In our previous articles -- "Use functional and regression testing to validate SOA solutions" and "Unit, integration testing first steps toward SOA quality" -- we presented a simple SOA solution: We looked at a simple and rather "coarse" (large complex services) example of an SOA application landscape. The SOA solution addresses the need to sell digital media online. Service layers consist of a Web-enabled presentation layer, customer account service, catalogue service, cart service, digital fulfillment service, customer history service, and an accounting service that interfaces to a standard financial services database. The following figure illustrates this SOA solution. We will continue to use this as our basis for discussing SOA performance and stress testing.

We will address SOA performance and stress testing using a simple set of business events that represent the typical events of a day-in-the-life of this SOA solution. In this case we will address the following:

 

  • Member login and catalogue browse
  • Non-member login and catalogue browse
  • Member login and catalogue purchase
  • Non-member login and membership application

There are obviously several more business events, or threads, that would make up this application landscape, but this gives us enough for the purposes of discussion.

SOA –- Performance and stress test planning

Articles in this
SOA testing series
Unit, integration testing first steps toward SOA quality

Use functional and regression testing to validate SOA solutions

Performance testing: Ensure your SOA applications perform

Be aware of SOA application security issues

Performance or stress/load testing requires a team that has an in-depth understanding of the systems: hardware, software, firmware, protocols, transactions, and the business. Unless capacity testing is an ongoing exercise for the project/system owner, this type of talent does not reside in one organization. The test manager must work with his peers in operations, development, testing, and any third-party IT providers to bring a team together that can address all aspects of the system. This is really no different than any other performance and stress testing engagement, but it is critical that effective planning occur because of the dispersed nature of any SOA application landscape.
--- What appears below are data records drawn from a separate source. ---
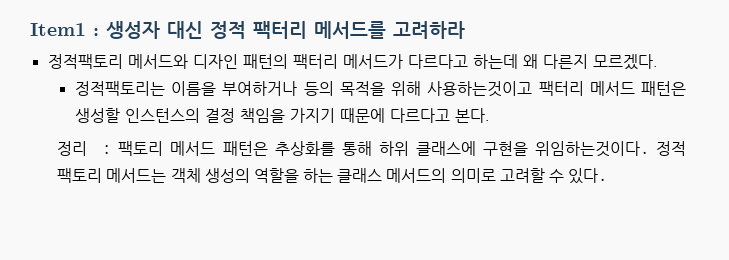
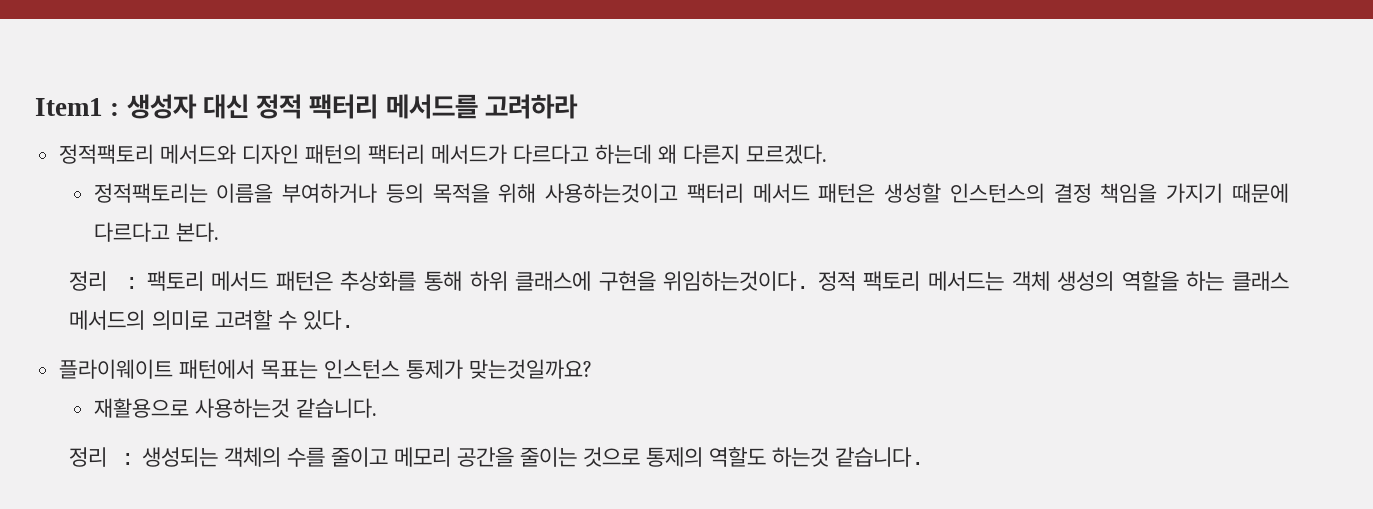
(608, 176) none -> [59,359,592,379] [93,398,377,418] [69,447,926,467] // 플라이웨이트 패턴에서 목표는 인스턴스 통제가 맞는것일까요? // 재활용으로 사용하는것 같습니다. // 정리 : 생성되는 객체의 수를 줄이고 메모리 공간을 줄이는 것으로 통제의 역할도 하는것 같습니다.

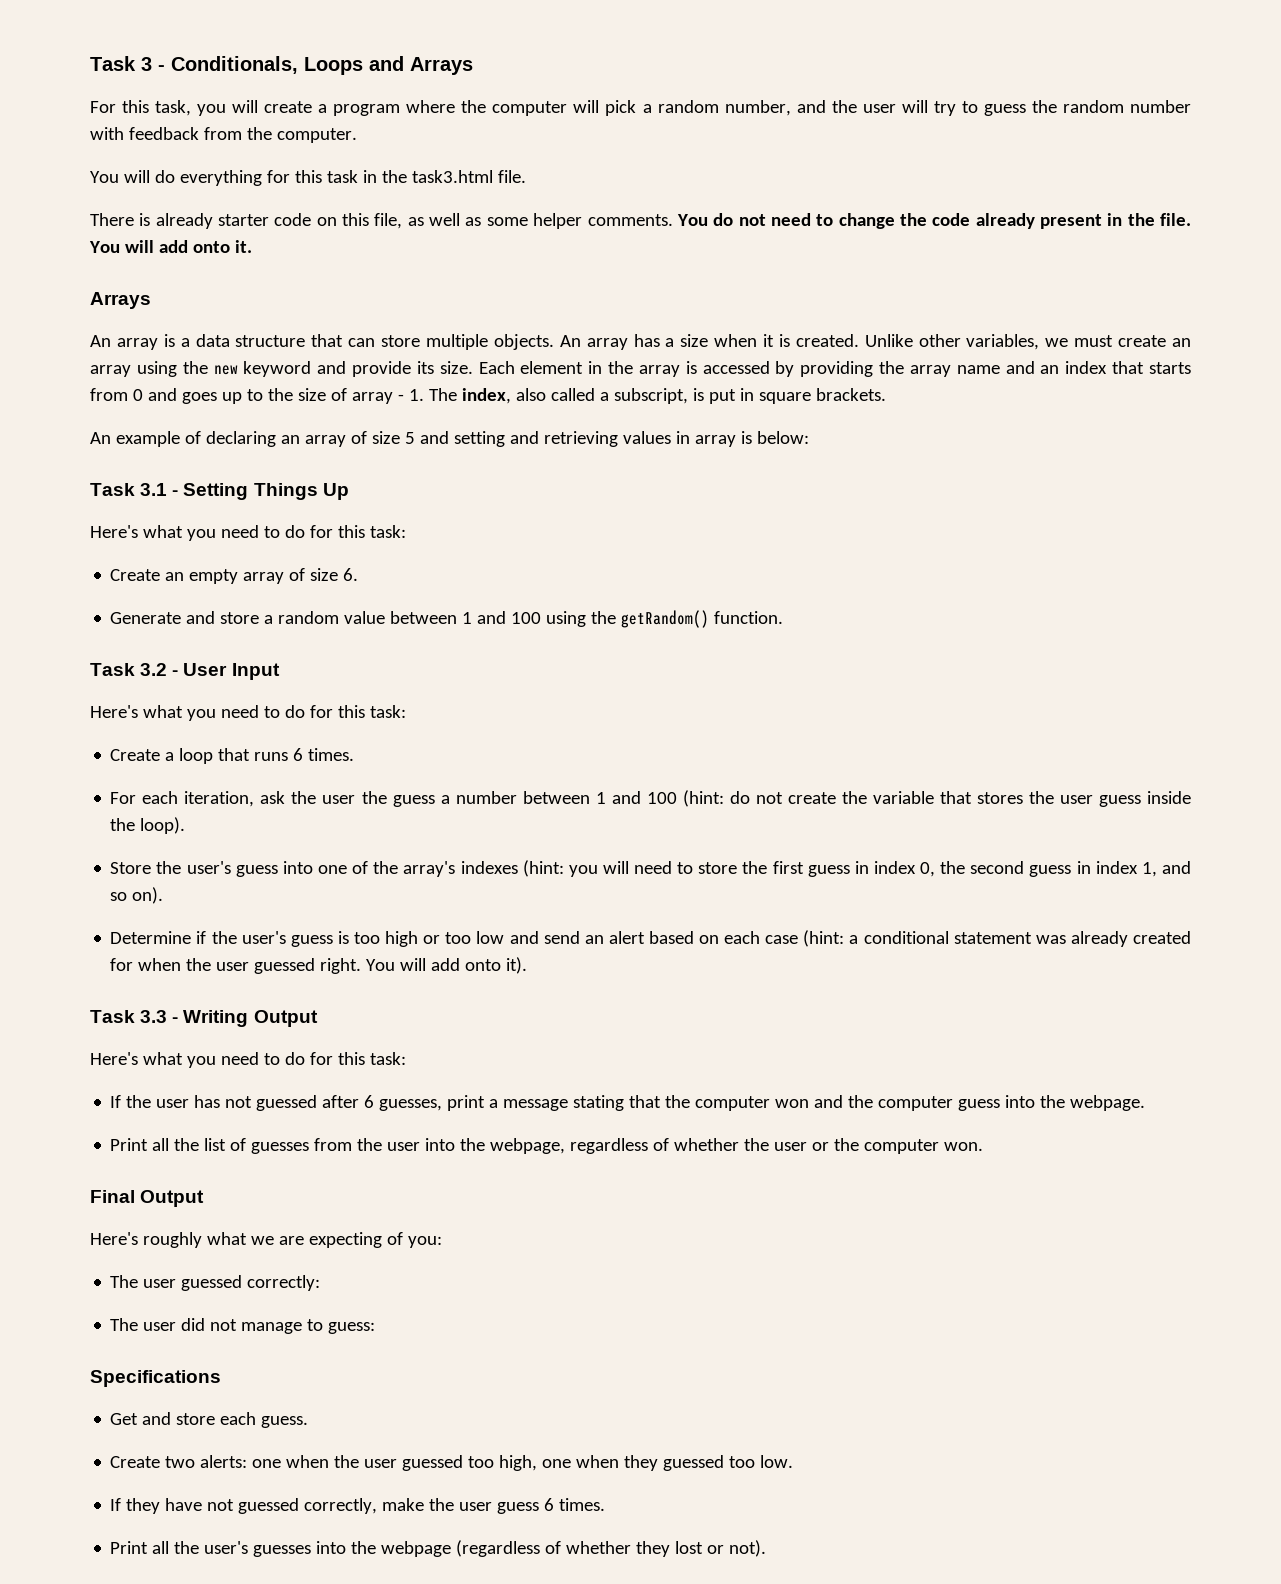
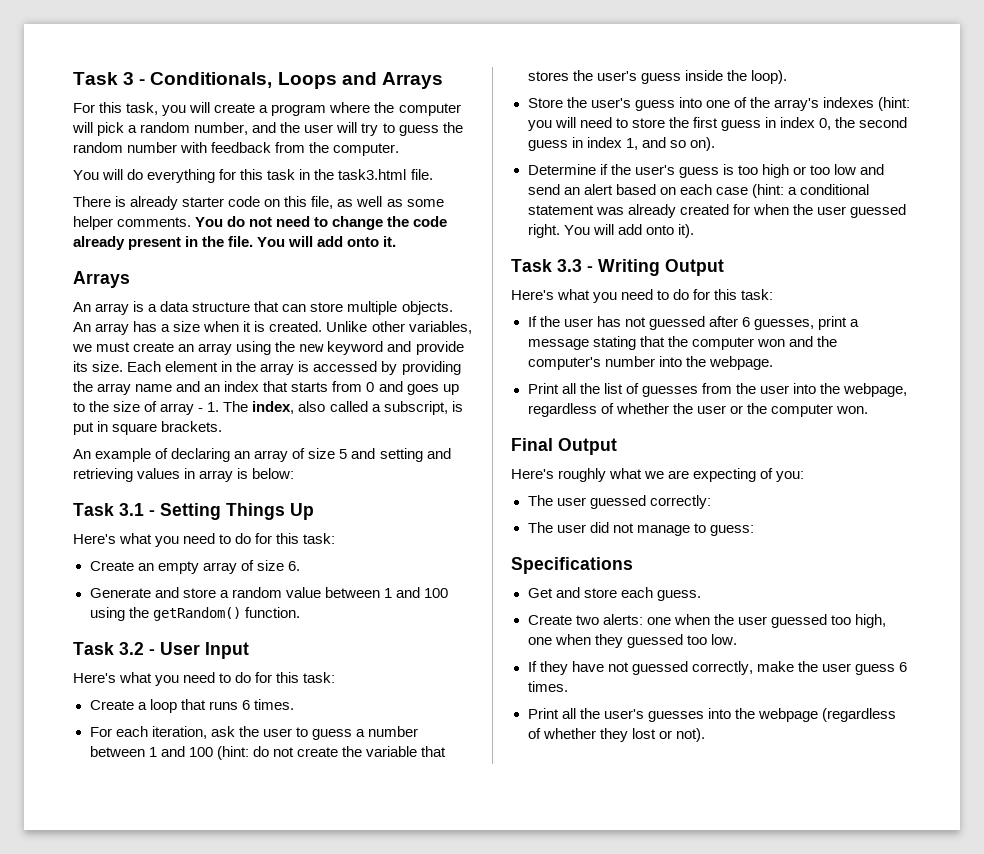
[361,791,387,804] the -> [295,727,308,737] to
[1059,795,1093,804] user -> [596,71,637,81] user's
[878,1096,1001,1111] computer guess -> [527,356,655,370] computer's number

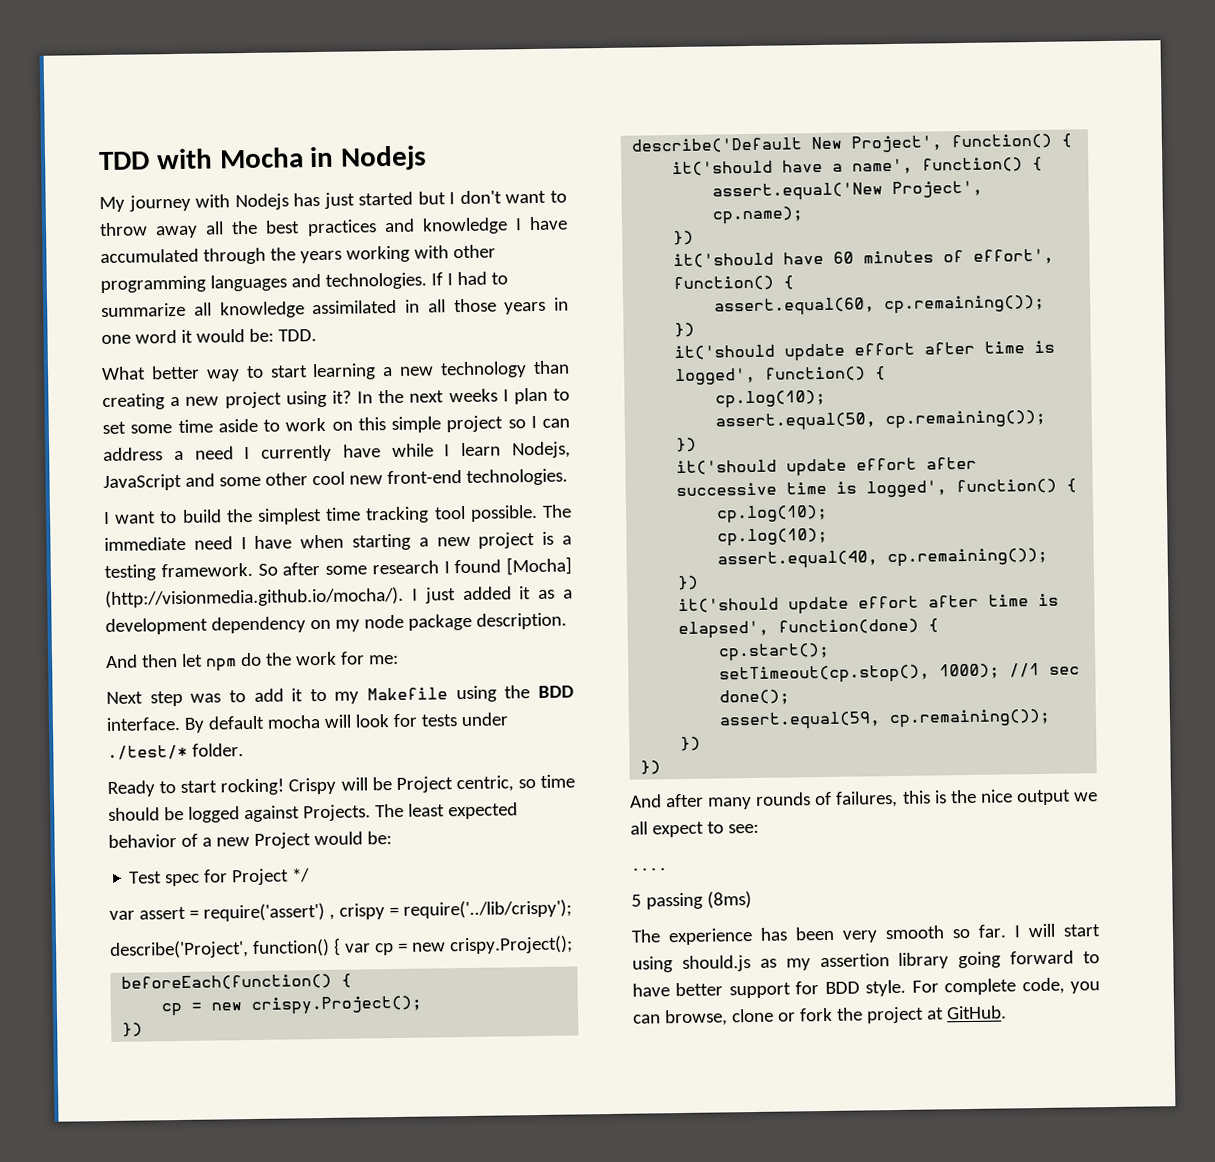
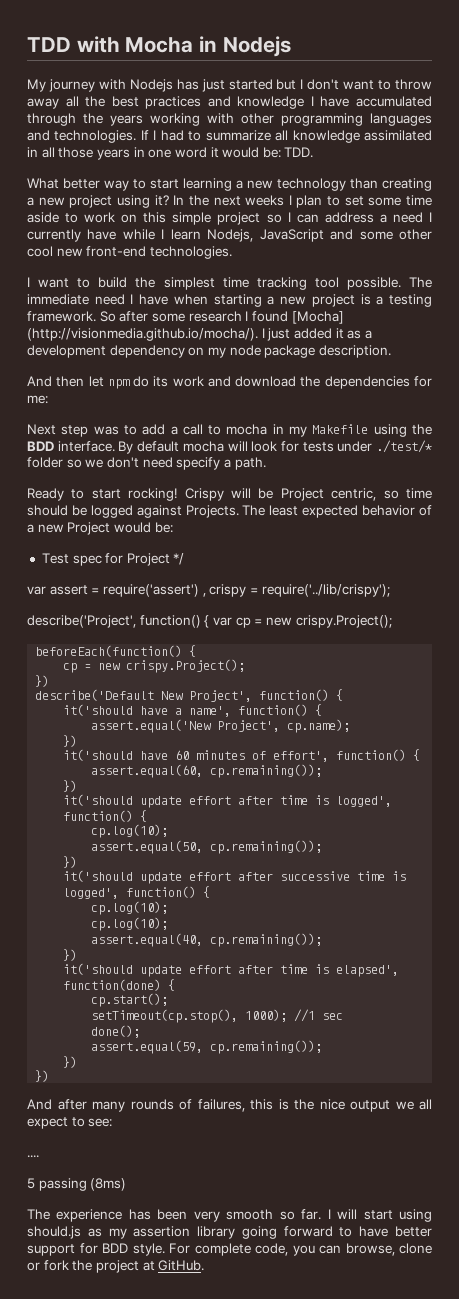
[264,651,337,666] the work -> [153,376,410,389] its work and download the dependencies
[291,688,327,702] it to -> [170,424,284,435] a call to mocha in
[191,743,244,757] folder. -> [27,457,266,470] folder so we don't need specify a path.

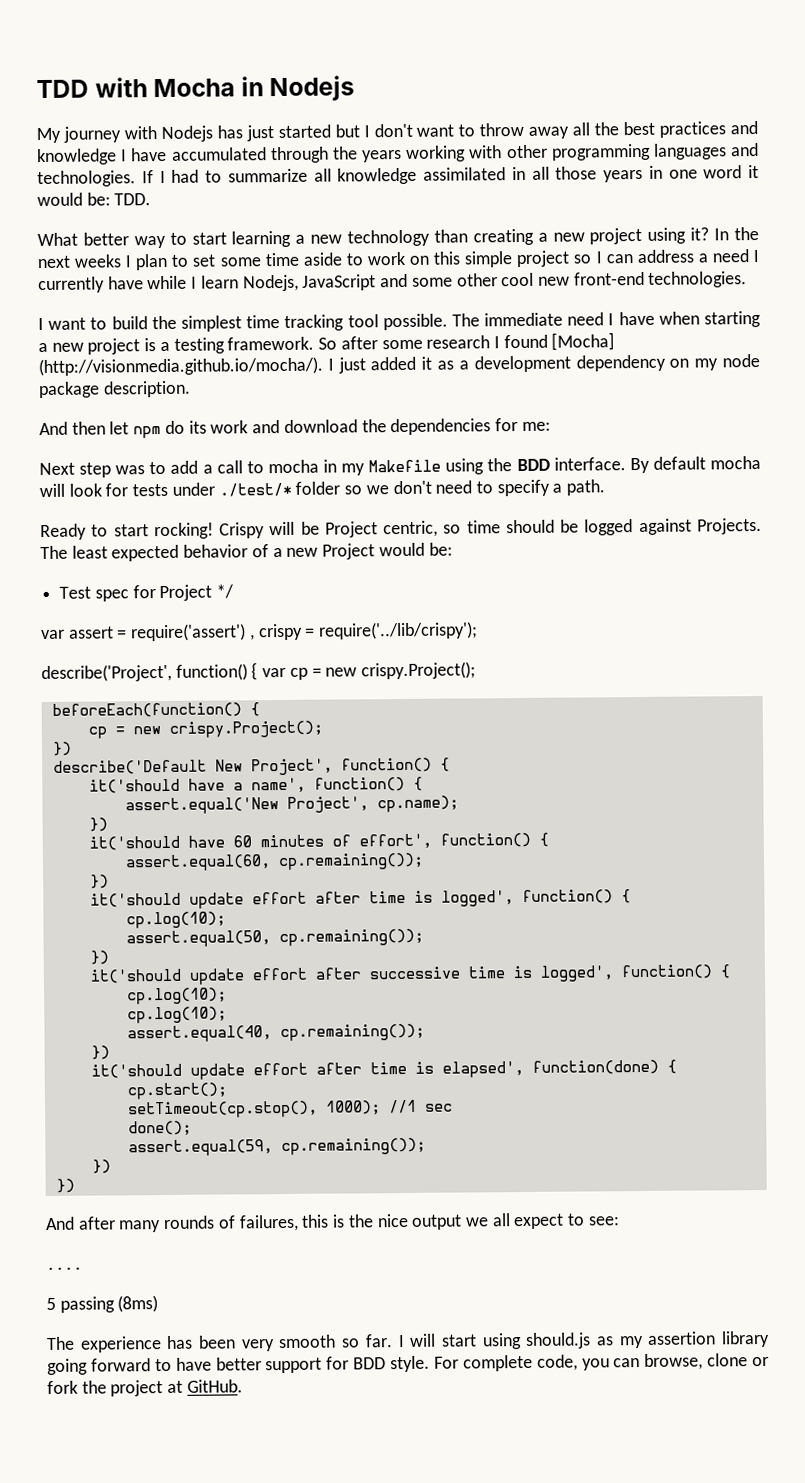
(173, 462) none -> [475,481,493,494] to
The complexity and fluid nature of an SOA solution requires the performance/stress testing team to take an evolutionary approach to testing that moves from single threads to multiple threads and finally to typical day-in-the-life performance/stress testing. Unlike more traditional application landscapes, this should become a constantly evolving solution that supports repeatable performance testing. That's because what works within the current context of the SOA solution may not work for the next iteration of the solution. Remember, this is a constantly evolving solution set.

SOA -– Single thread

One of the challenges the SOA application landscapes bring to bear is the dispersed nature of the solution. One approach that will simplify the initial performance and stress testing effort is to deal with each business event or business thread in isolation -- a single-thread approach. It is not recommended that this be the extent of any performance/stress testing effort, but it does enable the organization to validate the stability and robustness of services before the entire application landscape is available, and it greatly simplifies both monitoring and troubleshooting. This is really the equivalent of unit and integration testing from a performance/stress-testing perspective. The danger now becomes the possible interactions and interdependencies of unrelated business events.

These single-thread scenarios should become standalone components to an overall performance/stress testing solution -- basically a modular set of performance testing tools that can be quickly adapted to measure any combination of business events.

SOA -– Multi-thread

Once the performance/stress testing team has a series of related single threads validated and any required tuning of the application landscape has occurred, then multi-thread performance/stress testing can begin. The multi-thread approach assumes that some level of single-thread testing has occurred, that appropriate tooling from both a monitoring and load perspective are now available, and that related business threads have been identified. The team selects business threads that cross common services but perform loosely coupled activities.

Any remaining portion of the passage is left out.